**WORK INSTRUCTION:**
Which lines of the material contain the word "none"? Show each one.

**DATA:**
******
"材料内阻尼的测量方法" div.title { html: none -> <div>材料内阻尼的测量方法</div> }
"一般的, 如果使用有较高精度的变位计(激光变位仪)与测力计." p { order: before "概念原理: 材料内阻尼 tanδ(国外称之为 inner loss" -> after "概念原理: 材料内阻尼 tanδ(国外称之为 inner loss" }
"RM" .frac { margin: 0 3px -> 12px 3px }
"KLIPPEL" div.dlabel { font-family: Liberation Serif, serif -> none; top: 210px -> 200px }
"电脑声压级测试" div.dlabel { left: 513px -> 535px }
******
**RESULT BELOW:**
"材料内阻尼的测量方法" div.title { html: none -> <div>材料内阻尼的测量方法</div> }
"KLIPPEL" div.dlabel { font-family: Liberation Serif, serif -> none; top: 210px -> 200px }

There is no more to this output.